A different kind of Hell
AT&T CENTER-Alone in the corner, shooting arm extended and displaying classic textbook form on his followthrough, Spurs guard Danny Green stood still and admired his three-pointer settling softly into the bottom of the net.
In a third quarter run in which the San Antonio Spurs orchestrated a harmonious symphony of synchronized movement and passing, Green’s statuesque pose was perhaps the lone moment a member of his team could be caught at a standstill. And who could blame Green for stopping to smell the roses? The execution on the play leading to his three-pointer was the sort of perfection coaches dare not even dream about.
A little over two minutes into the third quarter Boris Diaw zips a long outlet pass to Parker, quickly getting the Spurs into a side pick and roll between the two with Green and Kawhi Leonard on the opposite corner and Tim Duncan trailing the action as a release valve. With surgical precision the Spurs quickly move the ball side-to-side, sending the defense into frantic rotations.
As Leonard drives baseline on a hard closeout, Diaw matches his every step towards the rim with a step back toward the top of the key, maintaining perfect spacing and creating another long rotation point for the defense to deal with. At the exact moment Leonard threads a bounce pass to Diaw, Duncan is setting a pick for Green in the weak side. The timing is such that Diaw delivers the pass to Green just as he is freed in the corner for the three-pointer. All five players touch the ball on the possession.
“Sometimes it’s exactly as we drew it up, and other times it’s a miracle, and that’s the truth,” Spurs head coach Gregg Popovich said of his team’s offensive execution. “It doesn’t always go exactly the way you planned, but good players get it done.”
In Game 2 of the Western Conference Finals the San Antonio Spurs relied on equal parts execution and individual brilliance in displaying some of the finest offense the basketball world has ever seen. And that’s not hyperbole.

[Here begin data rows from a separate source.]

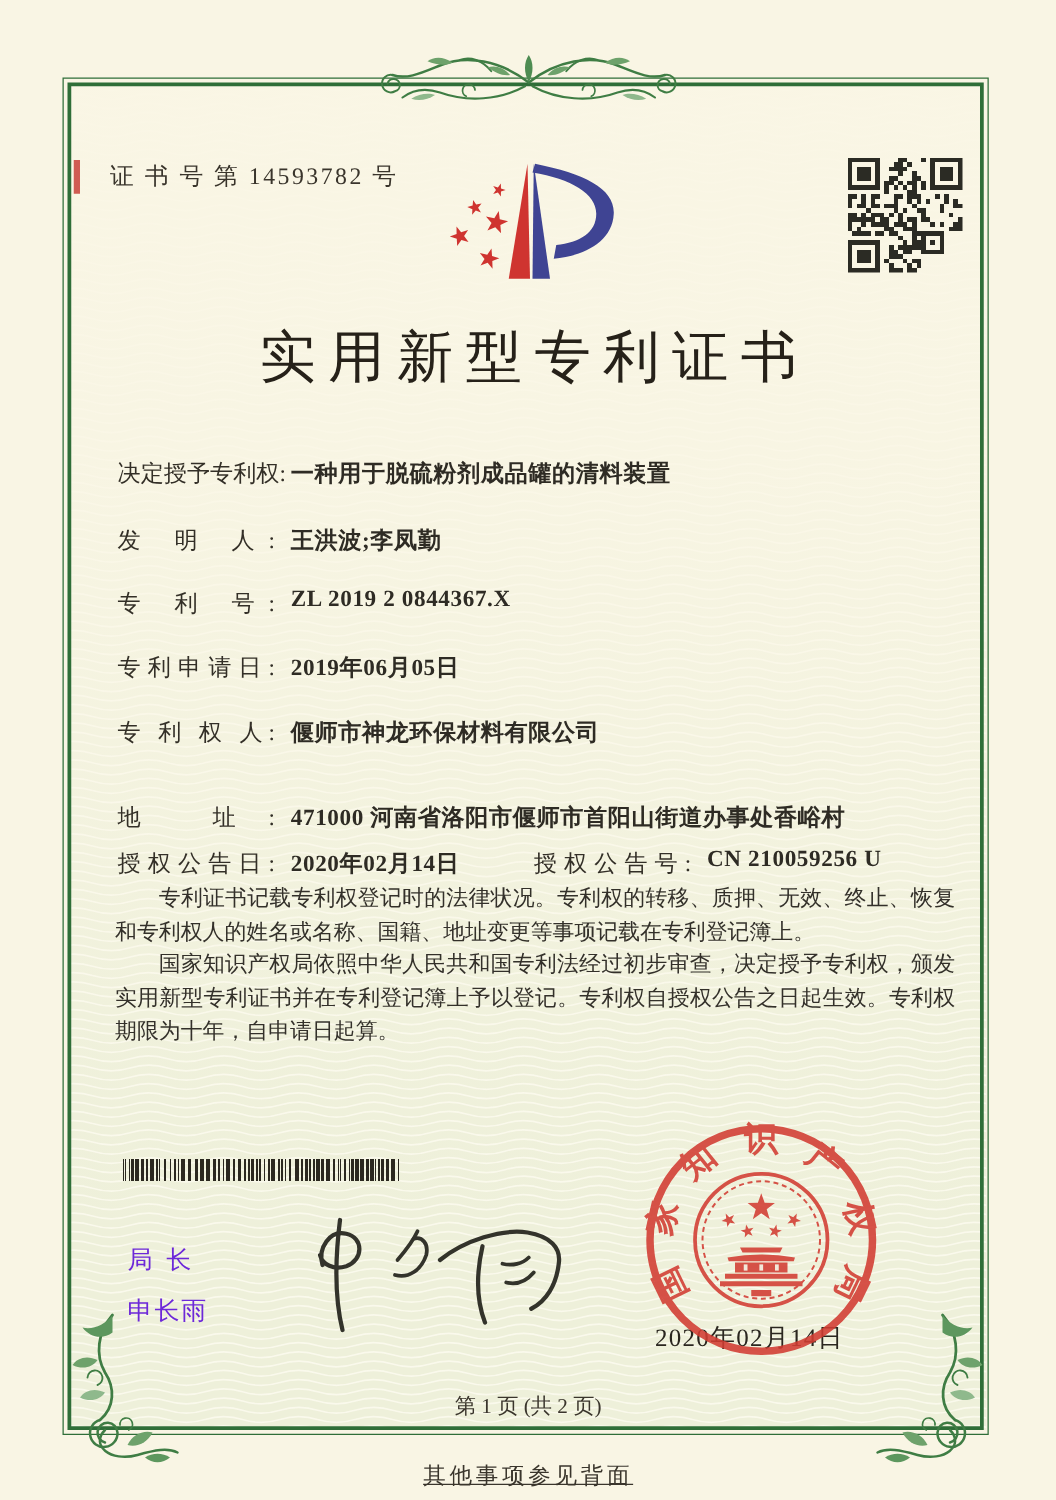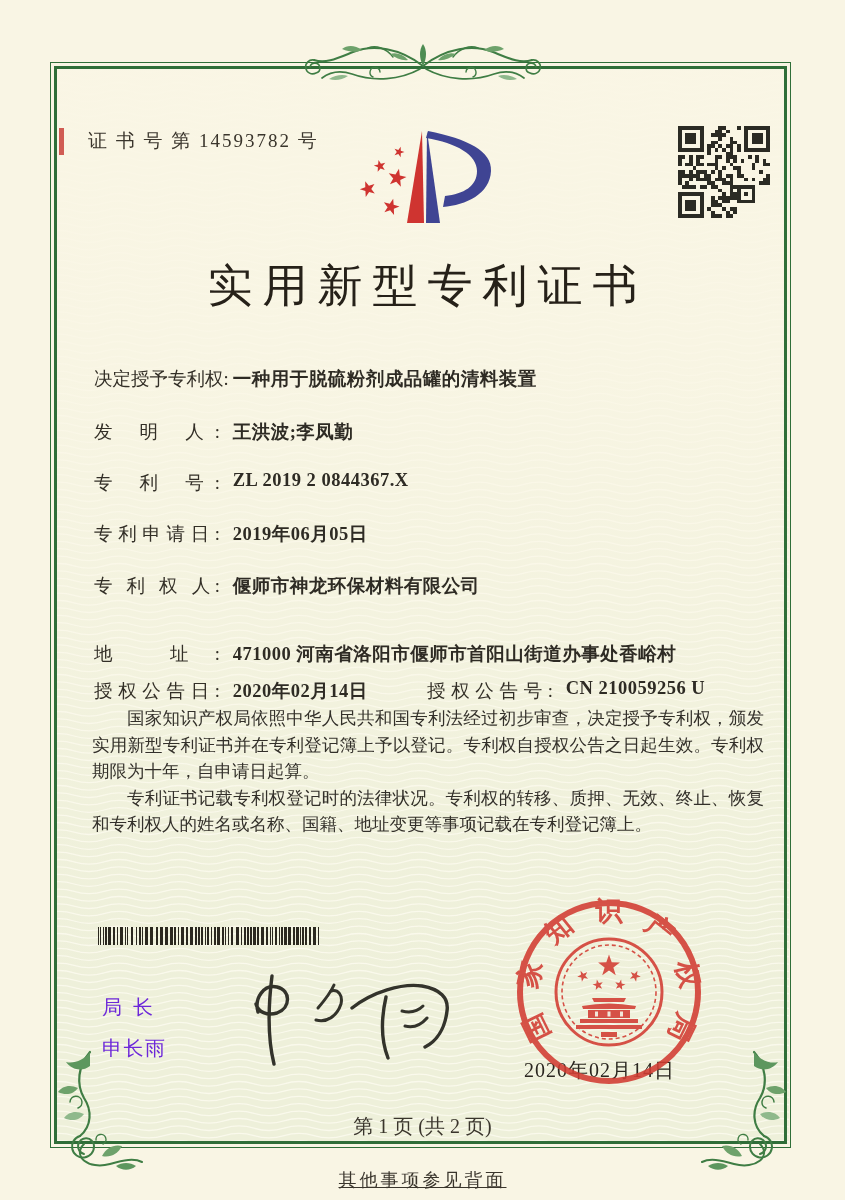--- a/index.html
+++ b/index.html
@@ -27,21 +27,21 @@
         vertical-align:top;color:#332f27;}
   .fvalue{margin-left:8px;color:#2e2b24;letter-spacing:.5px;font-weight:bold;}
   .grant2{position:absolute;left:333px;top:0;white-space:nowrap;}
   .paras{position:absolute;left:92px;top:705px;width:672px;font-size:17.5px;line-height:26.5px;
         text-align:justify;color:#33302a;}
   .paras p{margin:0;text-indent:2em;}
   .signer{position:absolute;left:102px;top:994px;font-size:20px;color:#6d28d9;}
   .signer .line1{letter-spacing:11px;}
   .signer .line2{margin-top:14px;letter-spacing:1.5px;}
   .seal-date{position:absolute;left:524px;top:1057px;font-size:20px;letter-spacing:1px;color:#2a261f;}
-  .page-num{position:absolute;left:0;top:1113px;width:845px;text-align:center;font-size:20px;color:#3a352c;}
+  .page-num{position:absolute;left:0;top:1113px;width:845px;text-align:center;font-size:17px;color:#3a352c;}
   .back-note{position:absolute;left:0;top:1168px;width:845px;text-align:center;font-size:18px;
         letter-spacing:3px;color:#3a352c;text-decoration:underline;}
   svg{display:block;}
 </style>
 </head>
 <body>
 
 <div class="page">
 
   <div class="waves">
@@ -574,22 +574,22 @@
       <span class="flabel">授权公告日:</span>
       <span class="fvalue">2020年02月14日</span>
       <span class="grant2">
         <span class="flabel">授权公告号:</span>
         <span class="fvalue">CN 210059256 U</span>
       </span>
     </div>
   </div>
 
   <div class="paras">
+    <p>专利证书记载专利权登记时的法律状况。专利权的转移、质押、无效、终止、恢复和专利权人的姓名或名称、国籍、地址变更等事项记载在专利登记簿上。</p>
     <p>国家知识产权局依照中华人民共和国专利法经过初步审查，决定授予专利权，颁发实用新型专利证书并在专利登记簿上予以登记。专利权自授权公告之日起生效。专利权期限为十年，自申请日起算。</p>
-    <p>专利证书记载专利权登记时的法律状况。专利权的转移、质押、无效、终止、恢复和专利权人的姓名或名称、国籍、地址变更等事项记载在专利登记簿上。</p>
   </div>
 
   <svg class="ornament" style="left:98px;top:927px;" width="226" height="18" id="barcode-svg" shape-rendering="crispEdges">
       <rect x="0" y="0" width="1" height="18" fill="#2b281f"></rect>
       <rect x="2" y="0" width="1" height="18" fill="#2b281f"></rect>
       <rect x="5" y="0" width="1" height="18" fill="#2b281f"></rect>
       <rect x="7" y="0" width="2" height="18" fill="#2b281f"></rect>
       <rect x="10" y="0" width="3" height="18" fill="#2b281f"></rect>
       <rect x="15" y="0" width="2" height="18" fill="#2b281f"></rect>
       <rect x="19" y="0" width="1" height="18" fill="#2b281f"></rect>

It was at once shocking and joyous to watch in the third quarter as the Spurs reached basketball nirvana, a transcendent state beyond suffering and sense of self. Nine of their 11 baskets in the third quarter were assisted on as the Spurs hit 11-17 from the field and 5-8 from behind the three-point line.
“They are a very good passing team and a good three-point shooting team,” Thunder guard James Harden said. “When you have that combination, it’s tough to guard.”
The Spurs winning streak now stands at 20 games and almost 50 days. Their so far undefeated romp through the playoffs is making a mockery of the notion that offensive teams cannot thrive in the playoffs; their offense proving to be every bit as suffocating as their defense once was in its prime.
Hell, it turns out, is a surprisingly malleable concept.
For most of the past decade Tim Duncan and Gregg Popovich offered a very conventional perspective of Hell, forcing lost souls to navigate a maze of long arms clutching and clawing at their very beings, more often than not ripping them to shreds.
Every once in a while, if the Spurs were in a particularly devious mood, the fire pits would subside just enough to tease a sliver of light, only to turn the frantic away at the last second with a seven-foot gate keeper.
It was a style South Texas, with its infinite supply of 100-plus degree days, embraced wholeheartedly. Hell, it was a style we proudly branded our blog with.
Sadly, to the dismay of Popovich and his cult, the fire dimmed, the pitchforks dulled, and Tim Duncan grew a little long in the tooth. Hell hadn’t frozen over, but its inhabitants were certainly enjoying a cool breeze.
Enter Popovich and a few renovations.
If the Spurs could no longer bring their opponent’s biggest fears to light, they would bury them under their greatest vices. And few vices are as tempting to basketball players as tempo and open space. These San Antonio Spurs can suffocate and discomfort opponents just as successfully as they did with their defense, but they do so with entirely different tactics.
Where the Spurs once rounded up opponents like cattle being led to slaughter, they now deceive opponents with open pastures.
If the AT&T Center’s guests wanted a reprieve from claustrophobia-inducing defenses, Popovich would offer all the open space they wanted—on his own terms, naturally.
The Spurs no longer pound opponents, but spread them out with a barrage of three-point shooting and ball movement. The open space the Spurs provide plays at freedom, but serves to isolate. The small lineups and quick tempo that Thunder head coach Scott Brooks has employed have so far all played into the Spurs hands.
In the end, intentionally fouling Tiago Splitter-a tactic Brooks said he has never used before-was all the Thunder could do to slow the Spurs momentum.
“That’s what they do. They spread you out, they put some tough decisions on the floor that you have to guard their bigs rolling and you’ve got to protect their 40 percent three-point shooter,” Brooks said. “They pass the ball well. Very rarely do they take one extra dribble. If a man is open, they pass. It’s good basketball.”
For a moment it was perfect basketball, and like Green we should all stop and admire its work.